Task instructions:
Leave the pictures out and give every entry again exactly.

** Source material follows **

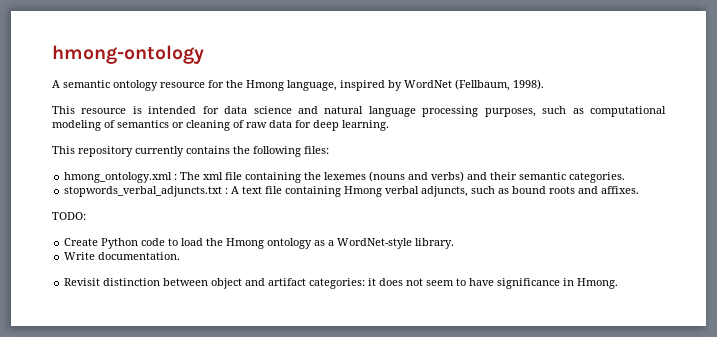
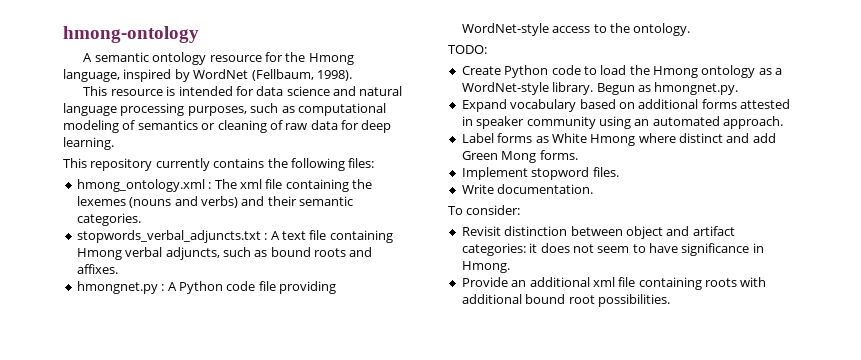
+ hmongnet.py : A Python code file providing WordNet-style access to the ontology.
+ Begun as hmongnet.py.
+ Expand vocabulary based on additional forms attested in speaker community using an automated approach.
+ Label forms as White Hmong where distinct and add Green Mong forms.
+ Implement stopword files.
+ To consider:
+ Provide an additional xml file containing roots with additional bound root possibilities.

** End of Source material **

Output below:
+ hmongnet.py : A Python code file providing WordNet-style access to the ontology.
+ Begun as hmongnet.py.
+ Expand vocabulary based on additional forms attested in speaker community using an automated approach.
+ Label forms as White Hmong where distinct and add Green Mong forms.
+ Implement stopword files.
+ To consider:
+ Provide an additional xml file containing roots with additional bound root possibilities.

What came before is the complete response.